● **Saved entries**
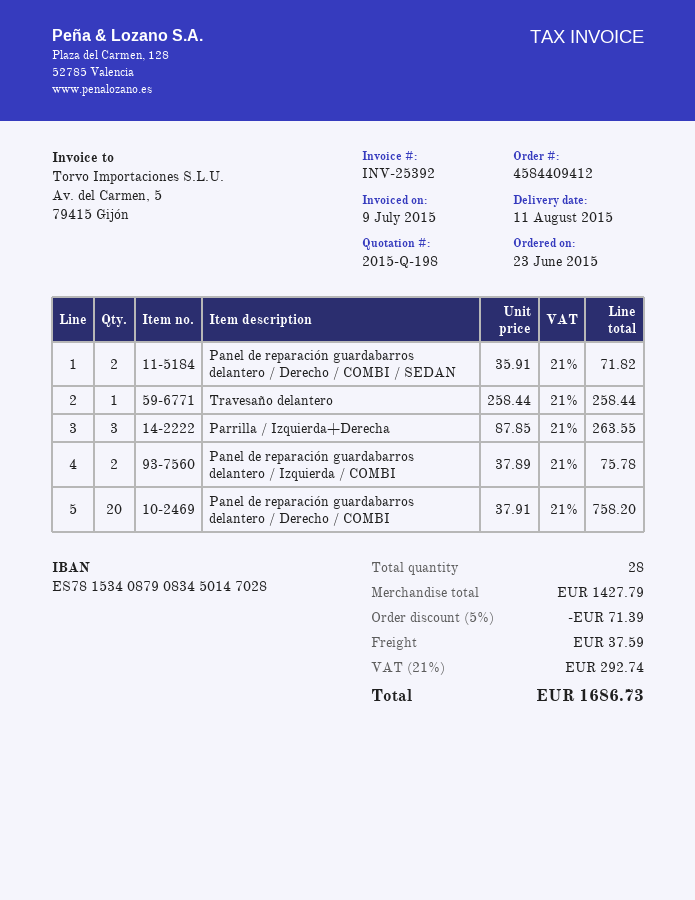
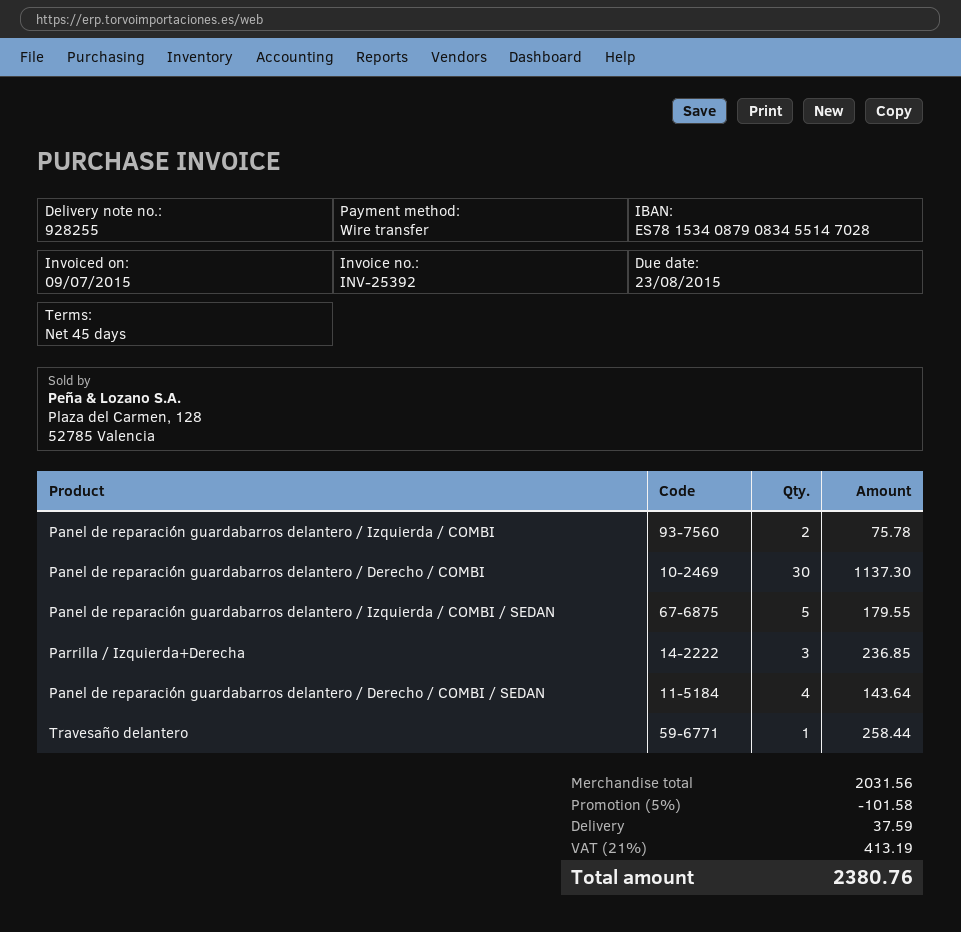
bank account: ES7815340879083450147028 -> ES7815340879083455147028
Panel de reparación guardabarros delantero / Derecho / COMBI / SEDAN: 2 for 71.82 -> 4 for 143.64
Parrilla / Izquierda+Derecha: 3 for 263.55 -> 3 for 236.85
Panel de reparación guardabarros delantero / Derecho / COMBI: 20 for 758.20 -> 30 for 1137.30
Panel de reparación guardabarros delantero / Izquierda / COMBI / SEDAN: none -> 5 for 179.55
subtotal: 1427.79 -> 2031.56
discount: 5% = 71.39 -> 5% = 101.58
tax: 21% = 292.74 -> 21% = 413.19
total: 1686.73 -> 2380.76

● **Your instructions**
Copy each line above precisely, dropping the pictures.

● **Task solution**
bank account: ES7815340879083450147028 -> ES7815340879083455147028
Panel de reparación guardabarros delantero / Derecho / COMBI / SEDAN: 2 for 71.82 -> 4 for 143.64
Parrilla / Izquierda+Derecha: 3 for 263.55 -> 3 for 236.85
Panel de reparación guardabarros delantero / Derecho / COMBI: 20 for 758.20 -> 30 for 1137.30
Panel de reparación guardabarros delantero / Izquierda / COMBI / SEDAN: none -> 5 for 179.55
subtotal: 1427.79 -> 2031.56
discount: 5% = 71.39 -> 5% = 101.58
tax: 21% = 292.74 -> 21% = 413.19
total: 1686.73 -> 2380.76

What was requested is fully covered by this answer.